Food and Nutrition: Anorexia
Dog Food and Nutrition QuickLinks
Cause of Canine Anorexia:
Anorexia can be caused by two different modes, it may be due to a clinically important pathological condition, metabolic disorder or pain, or it may be due to less important habitual or environmental factors. In either case, dog anorexia may be partial or complete.
Different disorders of the gastrointestinal tract, including bacterial and viral infections, parasitic infestations, nutritional or metabolic disorders like bloating, constipation etc., are considered to be the most common causes of anorexia in dogs. Associated organs of the digestive system, i.e. liver (hepatitis), gall bladder and pancreas, if they have any problem in functioning, can cause severe anorexia. Functioning and/or secretions of these organs usually are controlled by the hypothalamus (part of the brain) that controls the nervous system.
Some respiratory problems in dogs, such as kennel cough and asthma can leave dogs with anorexia. Renal diseases and kidney infections can cause canine anorexia, and in case of calculi ((canine bladder or urinary tract stones), dogs may not like to eat, due to severe abdominal pain.
Stress due to some medications,
environmental factors and some dietary problems, may also be a reason
anorexia in dogs.
Dog with anorexia, abdominal distension, weight-loss and constipation.

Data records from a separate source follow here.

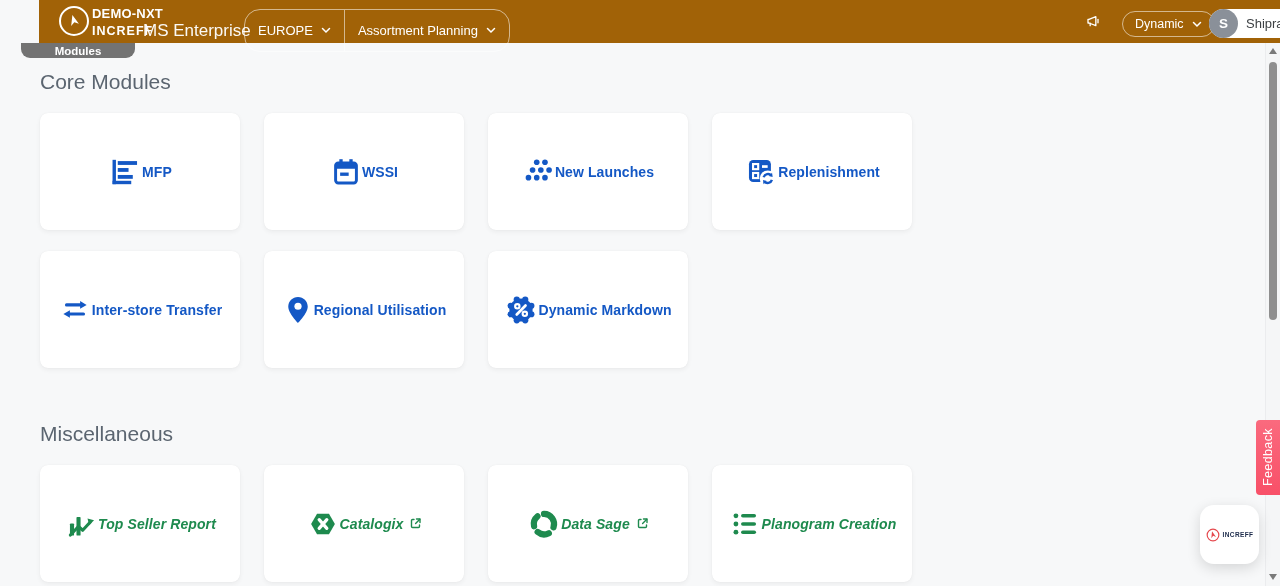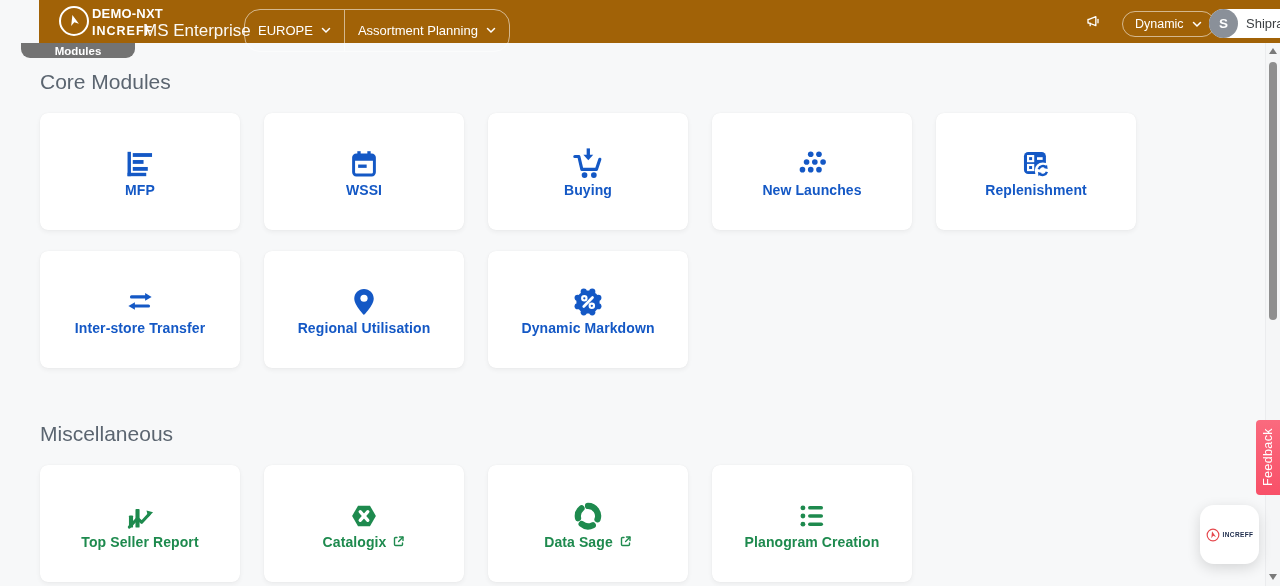"MFP" .card { flex-direction: column -> none }
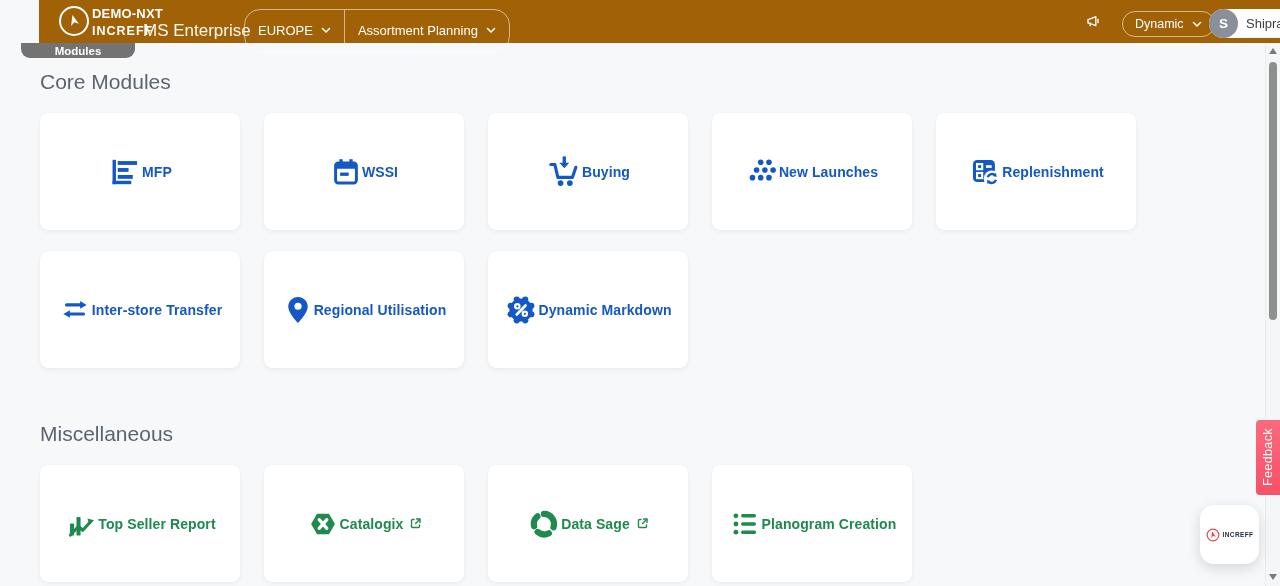"Buying" div.card { html: <div> <span> <svg> <path></path> <circle></circle> <circle></circle> <rect></rect> <polygon></polygon> </svg> </span> <span>Buying</span> </div> -> none }
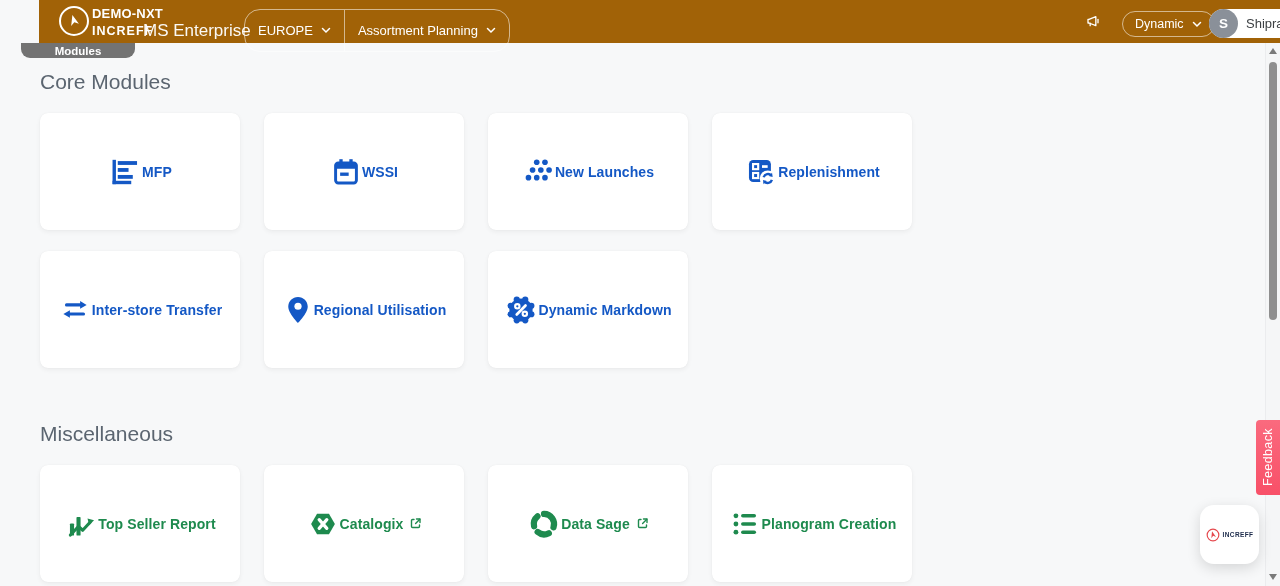"Top Seller Report" .card.green { font-style: none -> italic }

Sent to ultra-sound and X-ray examination. The diagnosis was intestinal obstruction
Source: Washington State University
Canine Anorexia Calculation:
A dog may be either partially anorectic or completely anorectic. The level of anorexia should be calculated in order to assess the dog's condition and the severity of the problem, but also as a way to define a plan for symptomatic and supportive therapy. If a dog eats food, but not enough to provide at least 40Kcal/Kg B.W of energy a day,such dogs should be labeled as “Partially Anorectic”. It should be noted that a dog could not be termed as partially anorectic, if the dog is just choosier during feedings. Additionally, some breeds of dog’s bodies prefer to consume body fats first, and then take in food.

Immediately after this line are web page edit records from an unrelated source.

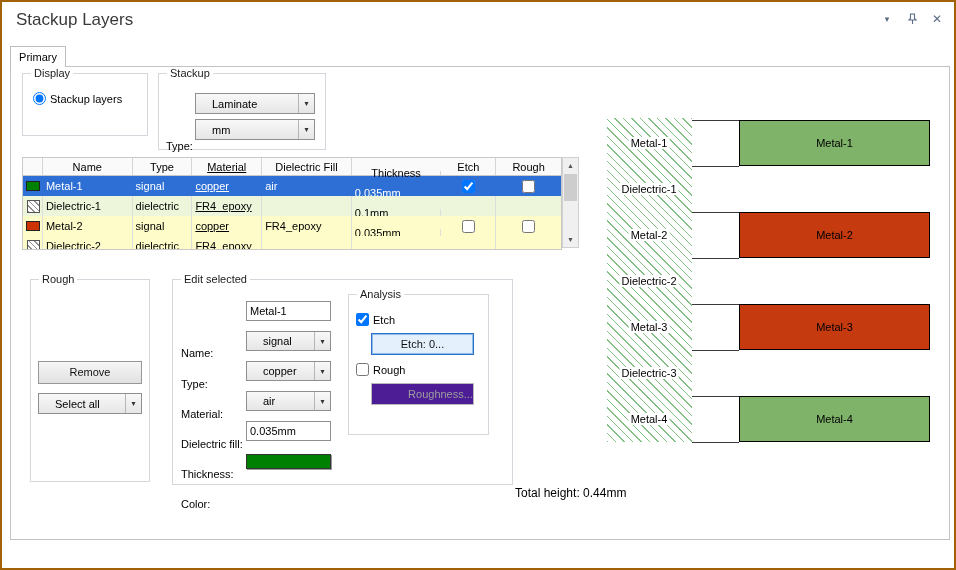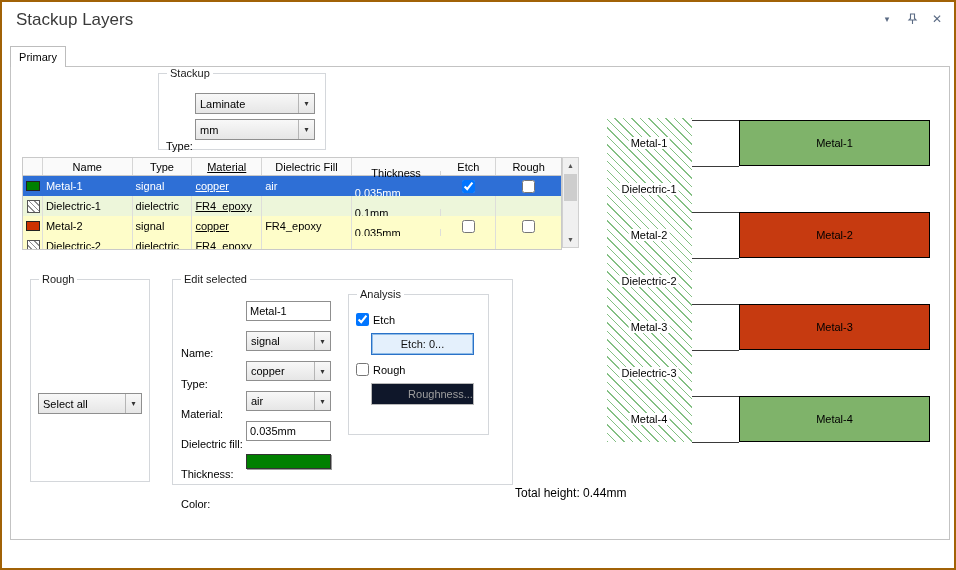"Display" div.group { html: none -> <div> <span>Display</span> <span> <input> <span>Stackup layers</span> </span> </div> }
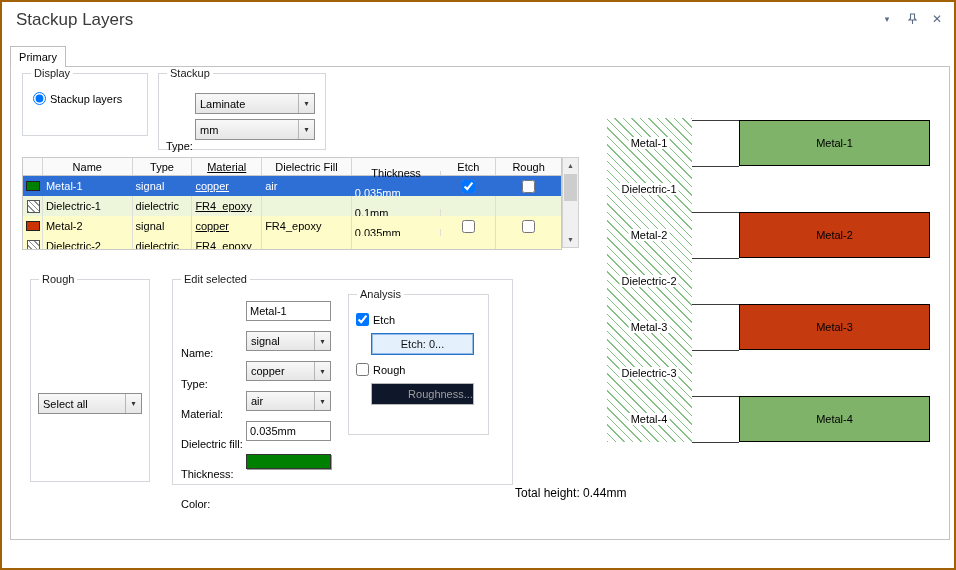"Laminate" .combo-text { padding-left: 4px -> 16px }
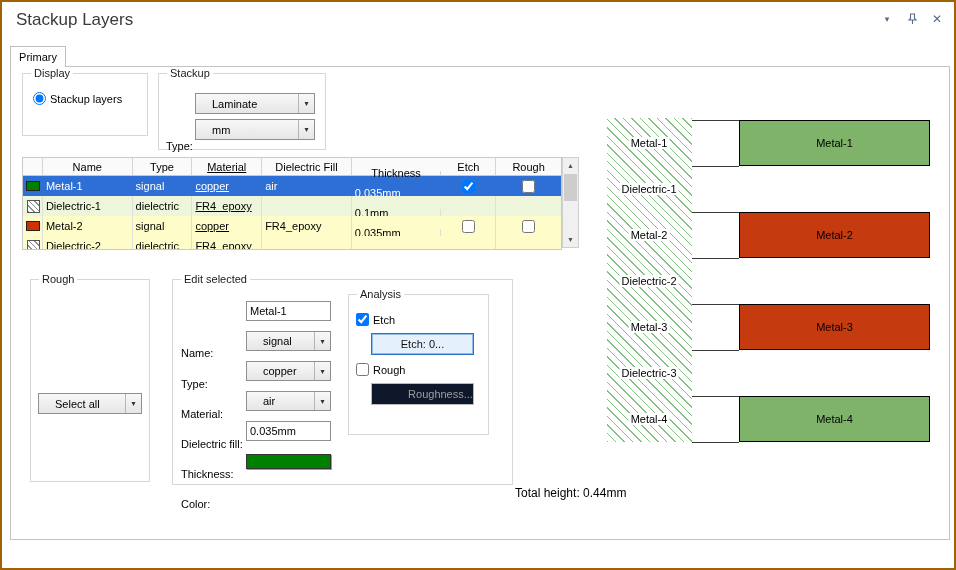"Remove" div.btn { html: none -> <div>Remove</div> }
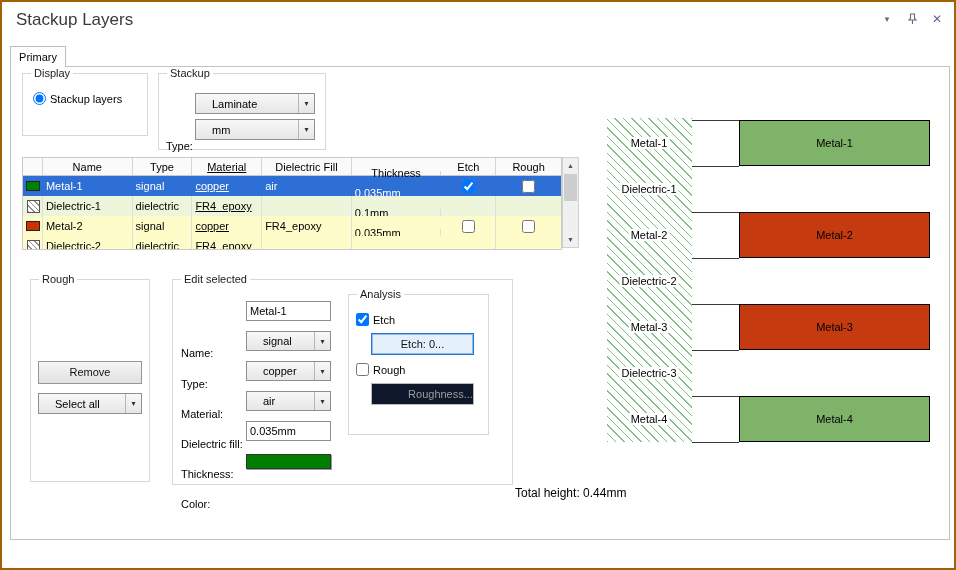"Roughness..." .btn.disabled { background: #0f172a -> #4c1d95 }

A dog can be labeled as a “Complete Anorectic”, if it does not take in any food for at least 36 hours. Usually, dogs with anorexia, after 48 hours, are labeled with a condition; which is referred to as a “Medical Emergency”.
Anorexia, as a symptom, can be diagnosed by the clinical signs, feeding history and a precise calculation of how much food is consumed. Determining the underlying causes of anorexia requires a thorough physical and laboratory examination.
Detailed blood tests, urinalysis, respiratory swab examinations, radiography for some kinds of underlying tumors or abnormalities are some procedures a veterinarian may recommend, depending upon clinical signs and history.
Some tests other than these may also be required, depending upon the results of earlier tests.
Dog anorexia should be precisely calculated and symptomatic treatment options should be decided; thereafter. Fluid therapy, adjustments of diets, adding flavors and warming dog food, or using appetizers prior to feeding can be some useful techniques for determining mild or partial canine anorexia. In severe conditions, tube feeding, intravenous administration of nutrients and forced feeding can be required. Fluid therapy, by 5% Ringer’s lactate, combined with nutrients, vitamins, minerals and glucose can help in restoring body conditions, when dogs have been diagnosed with complete anorexia.
Underlying causes of anorexia in dogs should be treated in order to restore the health of a dog. It is highly recommended that systemic and symptomatic treatments be applied simultaneously. Supportive supplementation can help in quickening recovery.